Monday, October 05, 2015

In the Dark of the Night


Bought a copy of Mitsuyo Kakuta's new book. The title roughly translates into 'Thousands of Nights, Yesterday's Moon' ('ikusen no you kinō no tsuki'); at least that's what the English on the cover said.『幾千の夜、昨日の月』by 角田光代. I like her writing and her stories, occasionally whimsical and often full of astute observations of her surroundings, Japanese society and culture, and people.

24 short stories depict the feelings experienced in the night when the author traveling out of Japan, from the starry skies at summer camp to Ho Chi Minh City in Vietnam, Paris in France to Marrakech in Morocco to Ulaanbaatar in Mongolia to Bangkok in Thailand. Each story tells of her feelings at the breaking of dawn. Of journeys of self-reflection, wondering about loneliness and being alone, and how the night amplifies that. Obviously I couldn't help thinking of the prayer to the Lord of Light R'hllor"The night is dark and full of terrors." #GoT :p In 「海夜、山夜」, going down a winding mountain road, she pondered about life and living, wondering if her path taken is right.

あしかして私は前世、暗い山道でのたれ死んだのだろらか、ねとど、本気で考えてしまら。

In「用無しの夜もある」, her observations of Bangkok's nightlife are spot-on, especially how she called red light district Patpong 'evil' and sleazy when she visited it 17 years ago. Visiting it again later on as a 40-year-old woman didn't change her mind about it, but her observations are now tinged with great sadness and empathy, and less of disgust.
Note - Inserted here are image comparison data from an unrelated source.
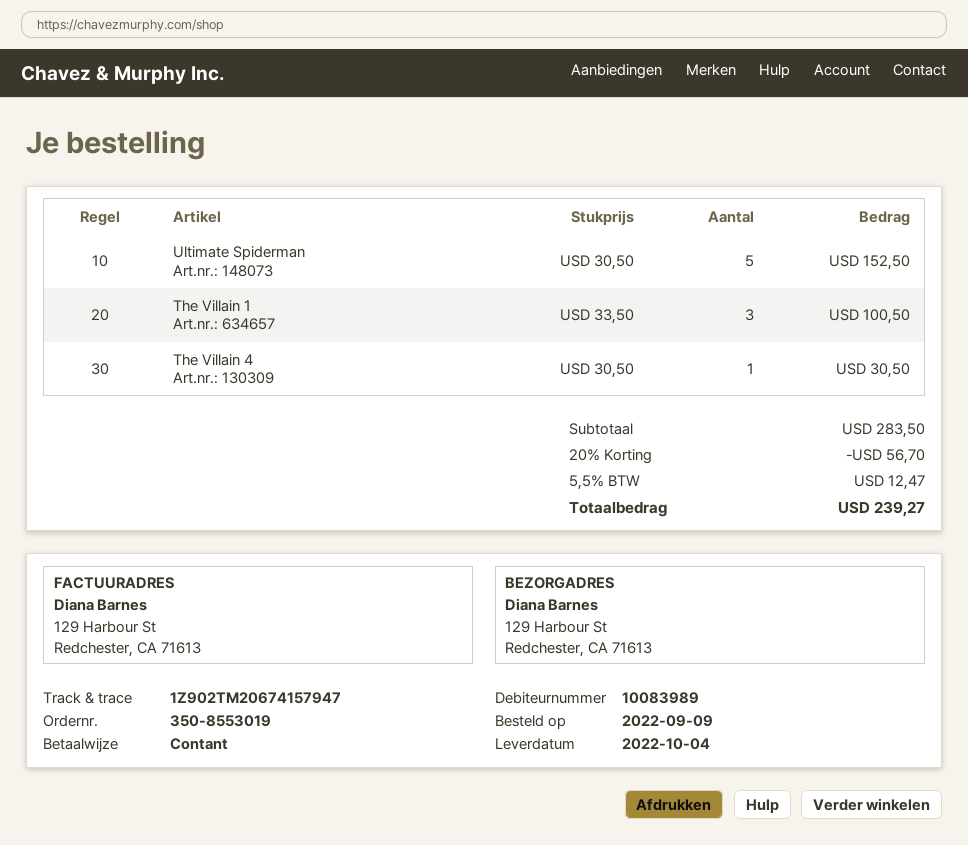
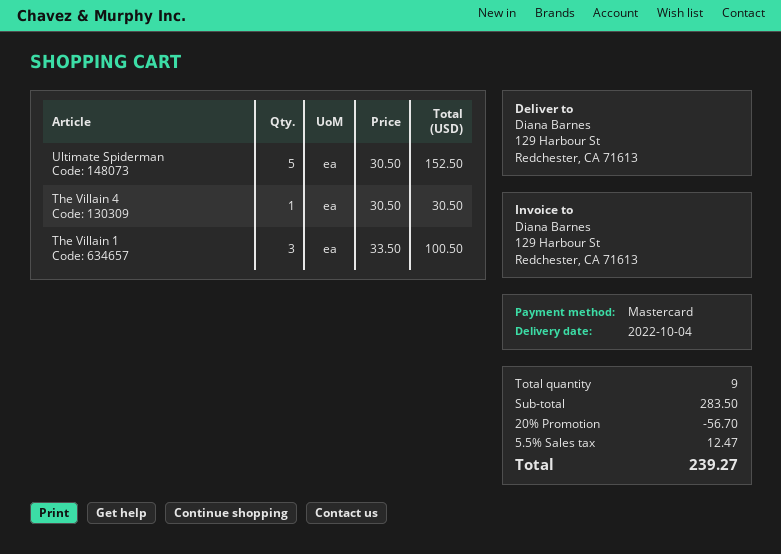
payment method: cash -> Mastercard

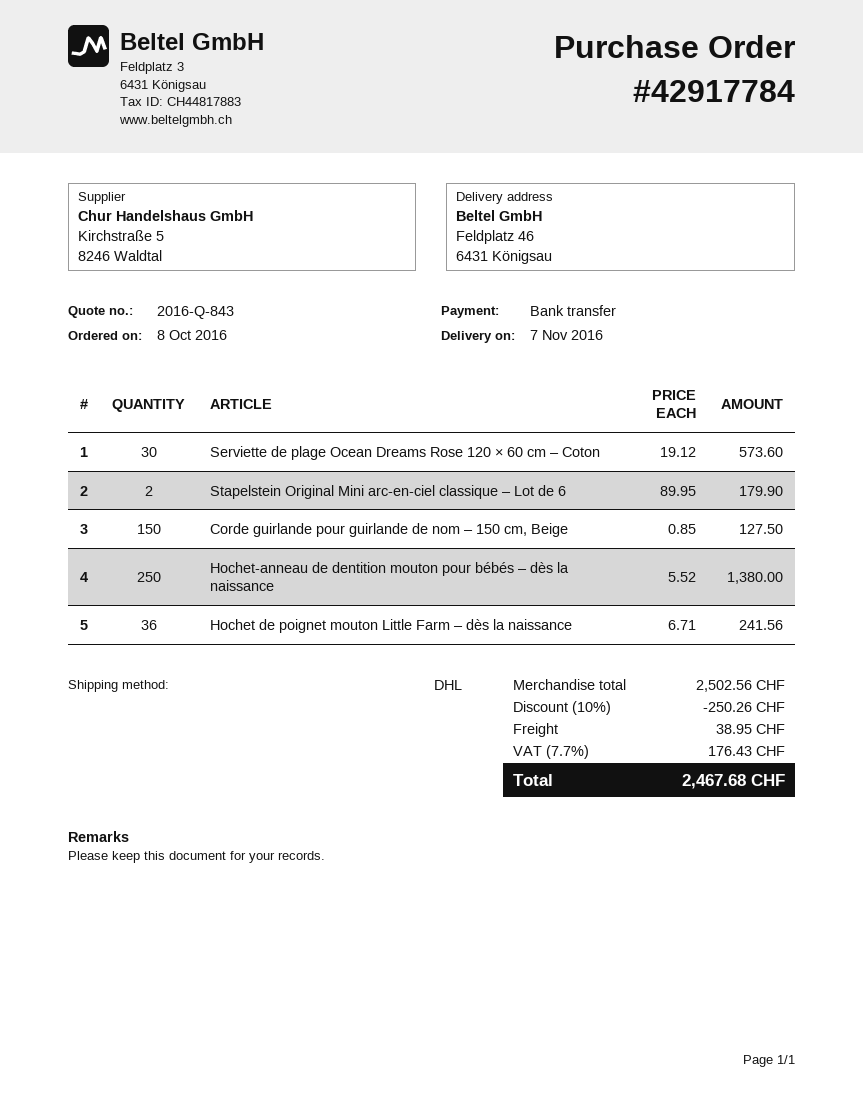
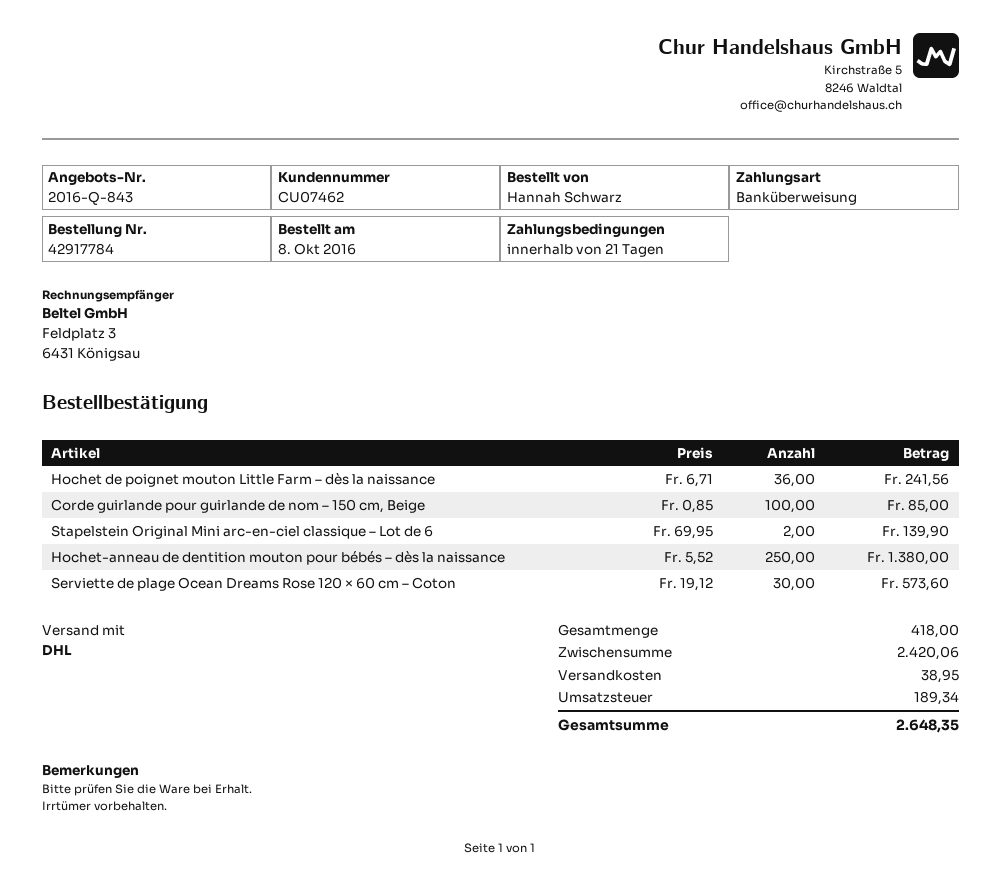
Stapelstein Original Mini arc-en-ciel classique – Lot de 6: 2 x 89.95 = 179.90 -> 2 x 69.95 = 139.90
Corde guirlande pour guirlande de nom – 150 cm, Beige: 150 x 0.85 = 127.50 -> 100 x 0.85 = 85.00
subtotal: 2502.56 -> 2420.06
discount: 10% = 250.26 -> none
tax: 176.43 -> 189.34
total: 2467.68 -> 2648.35

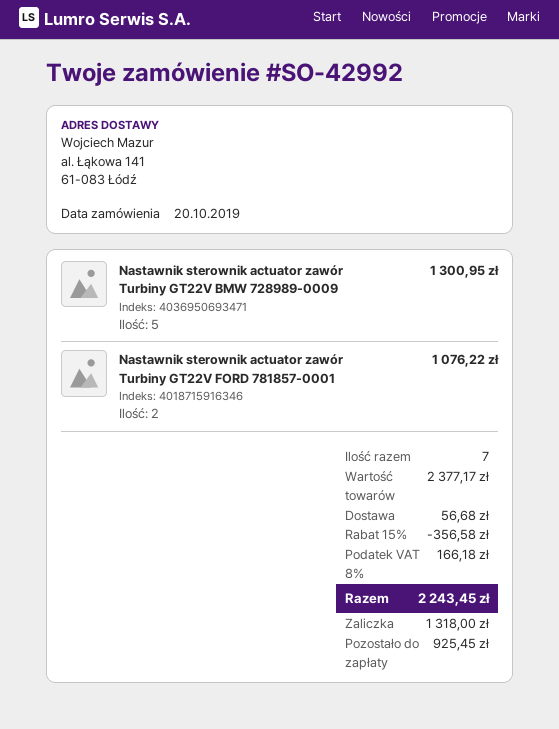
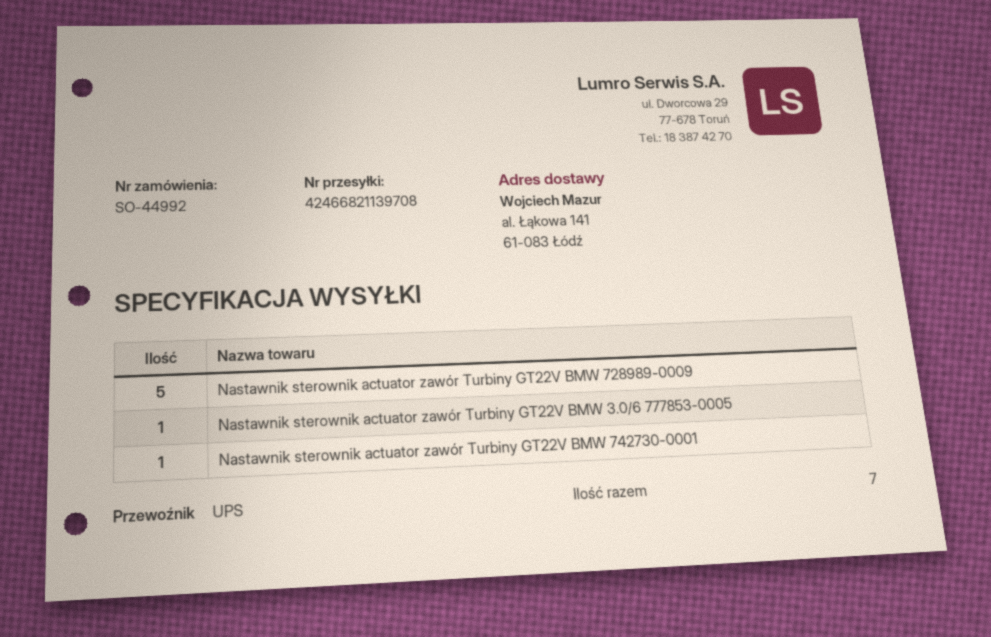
order number: SO-42992 -> SO-44992
Nastawnik sterownik actuator zawór Turbiny GT22V FORD 781857-0001: 2 -> none
Nastawnik sterownik actuator zawór Turbiny GT22V BMW 3.0/6 777853-0005: none -> 1
Nastawnik sterownik actuator zawór Turbiny GT22V BMW 742730-0001: none -> 1

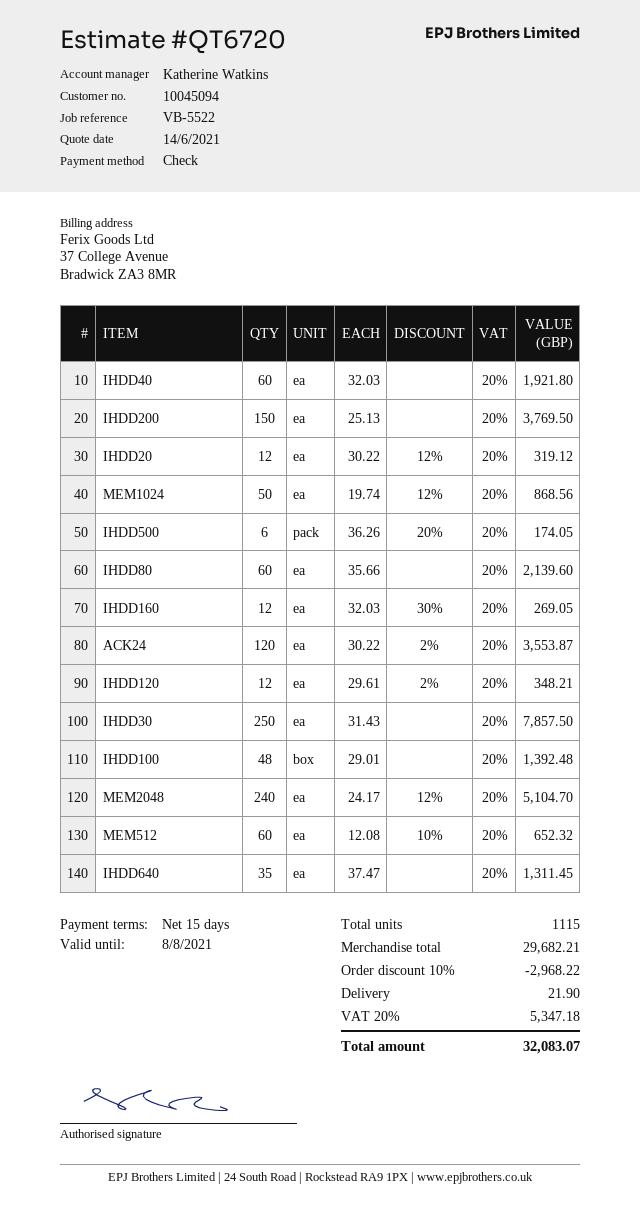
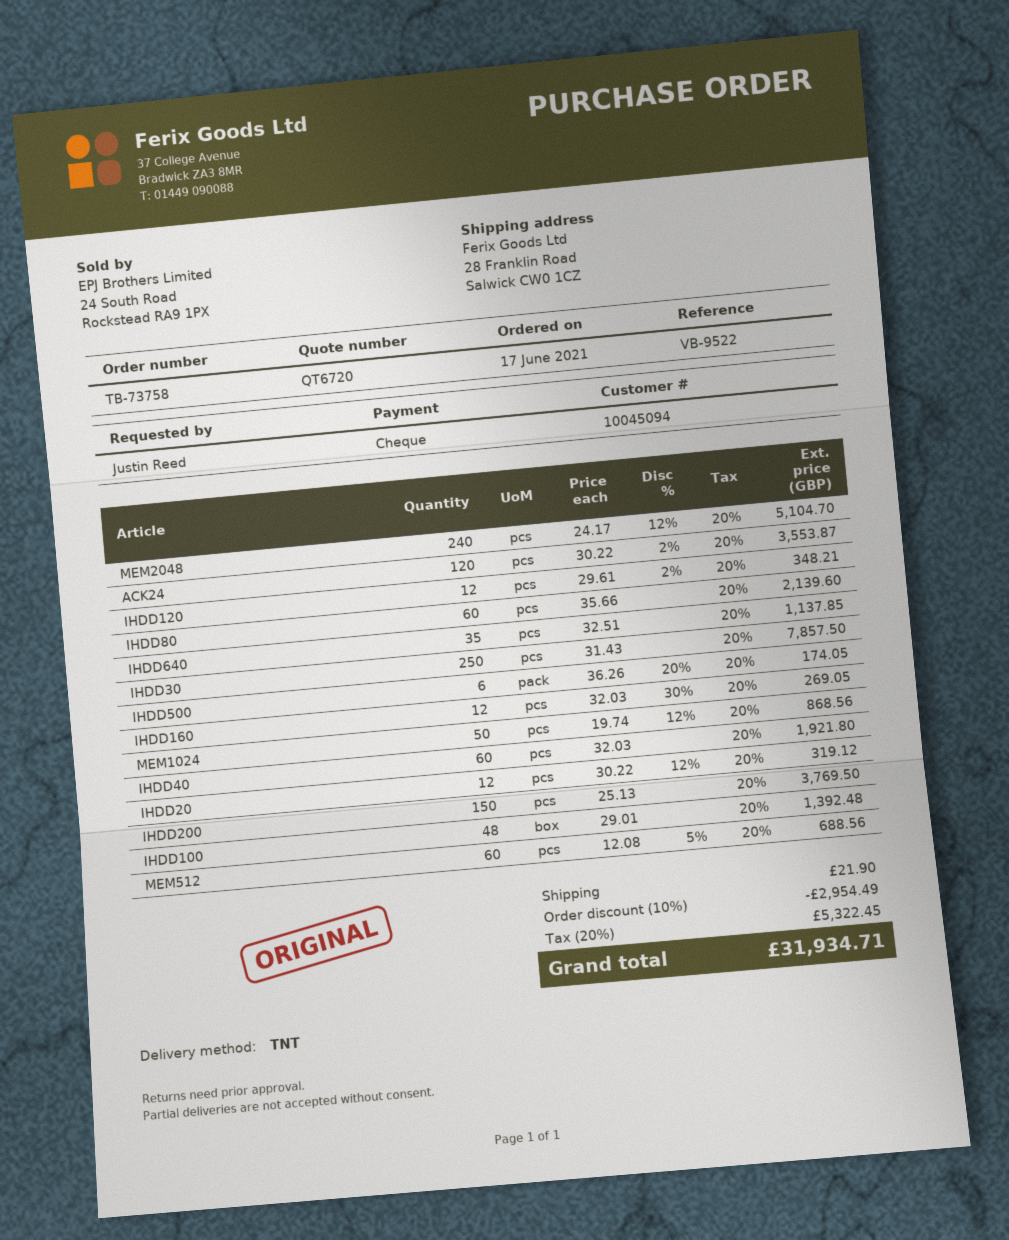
reference: VB-5522 -> VB-9522
MEM512: 60 x 12.08 - 10% = 652.32 -> 60 x 12.08 - 5% = 688.56
IHDD640: 35 x 37.47 = 1311.45 -> 35 x 32.51 = 1137.85
discount: 10% = 2968.22 -> 10% = 2954.49
tax: 20% = 5347.18 -> 20% = 5322.45
total: 32083.07 -> 31934.71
Parallels how I feel about Bangkok.

The second last story in the book is「魂が旅する夜」. The title kinda refers to 'a soul's journey'. She writes of how her mother was hospitalized for a night. She was there of course, and spent some time reflecting on souls who came through the hospital's doors and in that silence, the anxiety felt by other souls. As always, the hospital makes us feel mortality ever so keenly. I'm sure we've all paced that corridor outside the wards or the operating theatre. The hospital is the venue that grants continued life, but it also separates the living and the dead.

病院の夜はどこの夜とも違う。 人の魂が自由に行き来している、 そんな意味で「開いている」感じがする。